Dataset entries:
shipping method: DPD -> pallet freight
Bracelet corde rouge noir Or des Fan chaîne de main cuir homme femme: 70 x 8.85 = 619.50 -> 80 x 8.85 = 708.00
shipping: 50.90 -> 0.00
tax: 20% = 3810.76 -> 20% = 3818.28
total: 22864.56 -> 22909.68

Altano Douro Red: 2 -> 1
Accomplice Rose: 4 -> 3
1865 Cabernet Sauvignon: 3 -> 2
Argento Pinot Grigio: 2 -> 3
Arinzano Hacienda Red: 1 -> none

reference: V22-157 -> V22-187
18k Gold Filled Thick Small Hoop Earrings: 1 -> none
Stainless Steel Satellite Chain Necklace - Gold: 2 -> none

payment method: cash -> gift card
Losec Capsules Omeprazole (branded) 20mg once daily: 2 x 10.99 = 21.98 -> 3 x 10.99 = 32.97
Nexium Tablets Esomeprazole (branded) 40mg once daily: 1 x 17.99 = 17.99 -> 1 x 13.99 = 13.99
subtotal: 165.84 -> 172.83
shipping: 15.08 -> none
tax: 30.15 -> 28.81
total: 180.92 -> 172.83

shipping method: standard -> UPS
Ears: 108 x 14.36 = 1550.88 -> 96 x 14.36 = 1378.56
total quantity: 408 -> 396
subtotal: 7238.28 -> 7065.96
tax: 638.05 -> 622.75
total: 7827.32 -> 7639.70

Required work: Would you retype the records above without changing a word?

Solution to this exercise:
shipping method: DPD -> pallet freight
Bracelet corde rouge noir Or des Fan chaîne de main cuir homme femme: 70 x 8.85 = 619.50 -> 80 x 8.85 = 708.00
shipping: 50.90 -> 0.00
tax: 20% = 3810.76 -> 20% = 3818.28
total: 22864.56 -> 22909.68

Altano Douro Red: 2 -> 1
Accomplice Rose: 4 -> 3
1865 Cabernet Sauvignon: 3 -> 2
Argento Pinot Grigio: 2 -> 3
Arinzano Hacienda Red: 1 -> none

reference: V22-157 -> V22-187
18k Gold Filled Thick Small Hoop Earrings: 1 -> none
Stainless Steel Satellite Chain Necklace - Gold: 2 -> none

payment method: cash -> gift card
Losec Capsules Omeprazole (branded) 20mg once daily: 2 x 10.99 = 21.98 -> 3 x 10.99 = 32.97
Nexium Tablets Esomeprazole (branded) 40mg once daily: 1 x 17.99 = 17.99 -> 1 x 13.99 = 13.99
subtotal: 165.84 -> 172.83
shipping: 15.08 -> none
tax: 30.15 -> 28.81
total: 180.92 -> 172.83

shipping method: standard -> UPS
Ears: 108 x 14.36 = 1550.88 -> 96 x 14.36 = 1378.56
total quantity: 408 -> 396
subtotal: 7238.28 -> 7065.96
tax: 638.05 -> 622.75
total: 7827.32 -> 7639.70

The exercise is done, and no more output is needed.